Реформирование законодательной власти империи, о котором мечтали американские виги, могло быть дополнено изменениями в ее экономике. Колонии могли получить возможность развивать собственное производство. «Virginia Gazette» грезила о том, что равенство в экономическом отношении будет переворотом во всей системе британского меркантилизма. «Ост-Индская компания будет в ужасе; вест-индские плантаторы попадут под огонь». Зато это будет началом процветания Британии; виргинский автор сравнивал это будущее благоденствие с описанием Тира в Книге пророка Исаии, города, «которого купцы [были] князья, торговцы — знаменитости земли»[185]. С этой точки зрения, бойкот английских товаров, провозглашенный купцами нескольких колоний, мог послужить действенным средством борьбы против Гербового акта, но не только. «Если кусочек французского шелка мог побудить 100 тысяч спиталфилдских ткачей атаковать самый п[арламен]т, то каковы будут последствия, когда очень большая часть мануфактуристов Великобритании останется без дела?» — рассуждала «Boston Evening-Post»[186]. Однако для того же Отиса это было нечто большее. Он предлагал полностью изменить систему торговли в империи, уничтожив все монополии и открыв для колонистов порты всего мира[187]. Этот проект был, конечно, преждевременным.
Однако некоторое импортозамещение все же наблюдалось. Газеты с удовольствием рассказывали о его успехах. «Boston Gazette» сообщала о 18 дочерях свободы, которые отказались от покупки изделий британской промышленности до отмены гербового сбора.

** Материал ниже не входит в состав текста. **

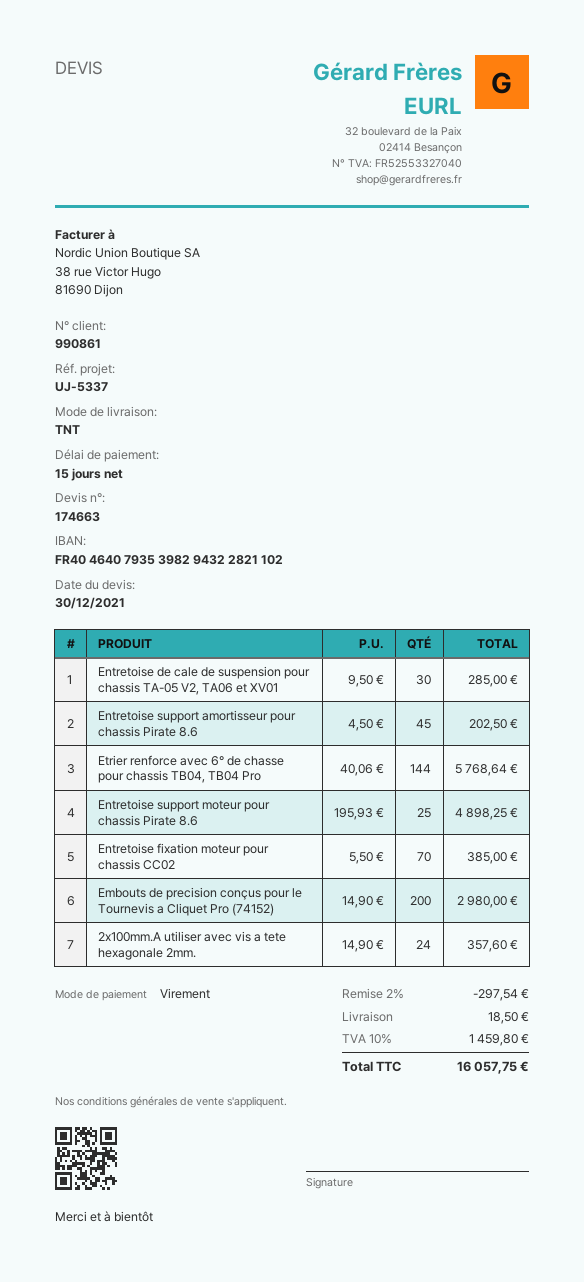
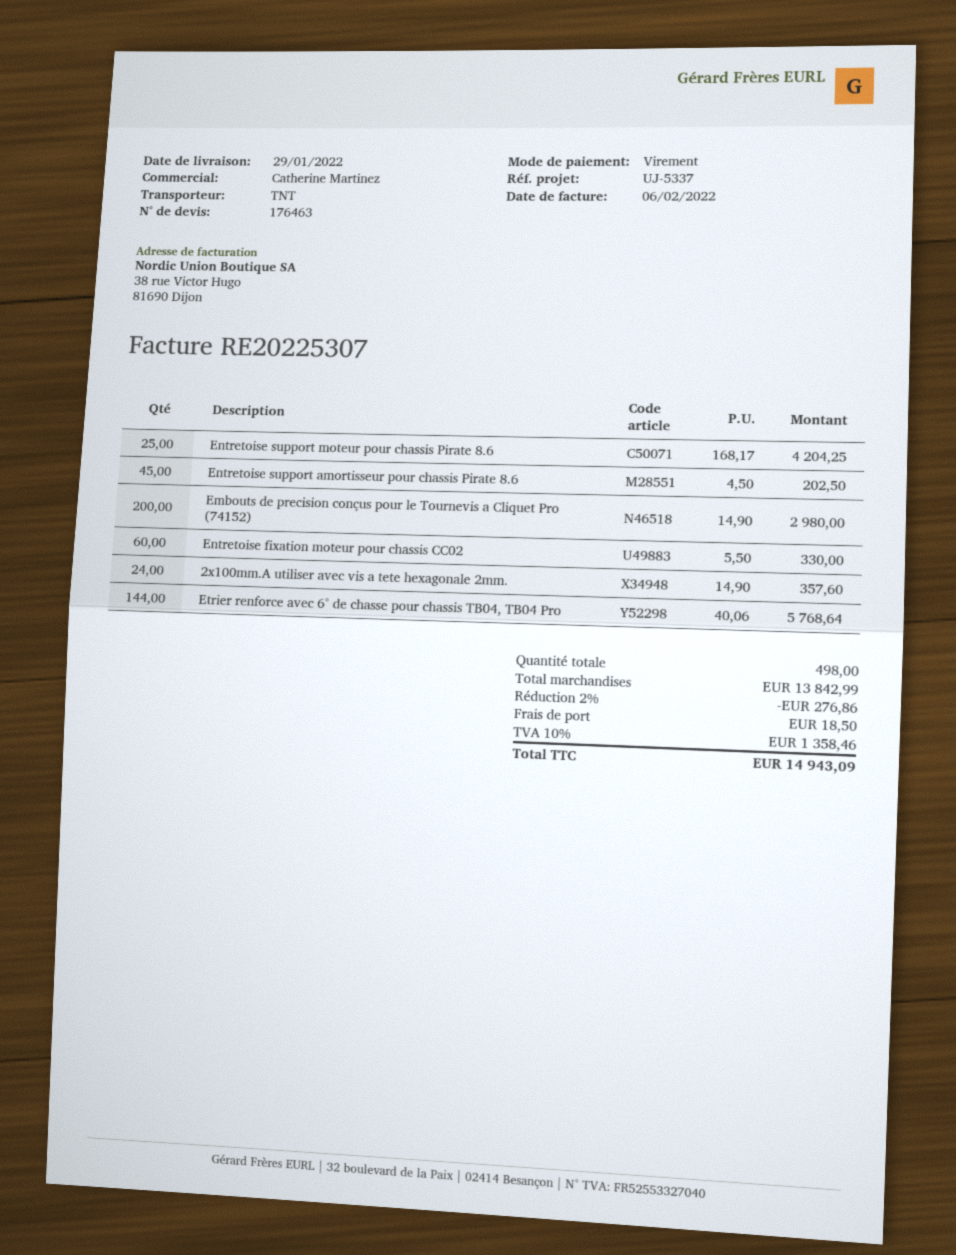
quote number: 174663 -> 176463
Entretoise de cale de suspension pour chassis TA-05 V2, TA06 et XV01: 30 x 9.50 = 285.00 -> none
Entretoise support moteur pour chassis Pirate 8.6: 25 x 195.93 = 4898.25 -> 25 x 168.17 = 4204.25
Entretoise fixation moteur pour chassis CC02: 70 x 5.50 = 385.00 -> 60 x 5.50 = 330.00
discount: 2% = 297.54 -> 2% = 276.86
tax: 10% = 1459.80 -> 10% = 1358.46
total: 16057.75 -> 14943.09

Девушки пряли с рассвета до заката во имя развития американских мануфактур, причем газета особо отмечала, что патриотки даже отказались делать перерыв на чаепитие[188]. Из Филадельфии писали, что, судя по количеству сукна, произведенного в Пенсильвании, местная элита вскоре оденется в костюмы колониального производства[189]. Из Нью-Йорка сообщали, что на специально устроенной ярмарке раскупили всю местную продукцию, «поскольку все слои народа испытывают похвальную гордость, если носят то, что было сделано в их собственном краю»[190]. «Virginia Gazette» гордо заявляла, что имела место полная остановка импорта в колонии, и британская казна недосчиталась только таможенных пошлин на 110 тыс. ф. ст. Газета также информировала читателей, что американские покупатели отослали обратно в метрополию «большое количество» импортированных шляп, обуви, сукна[191].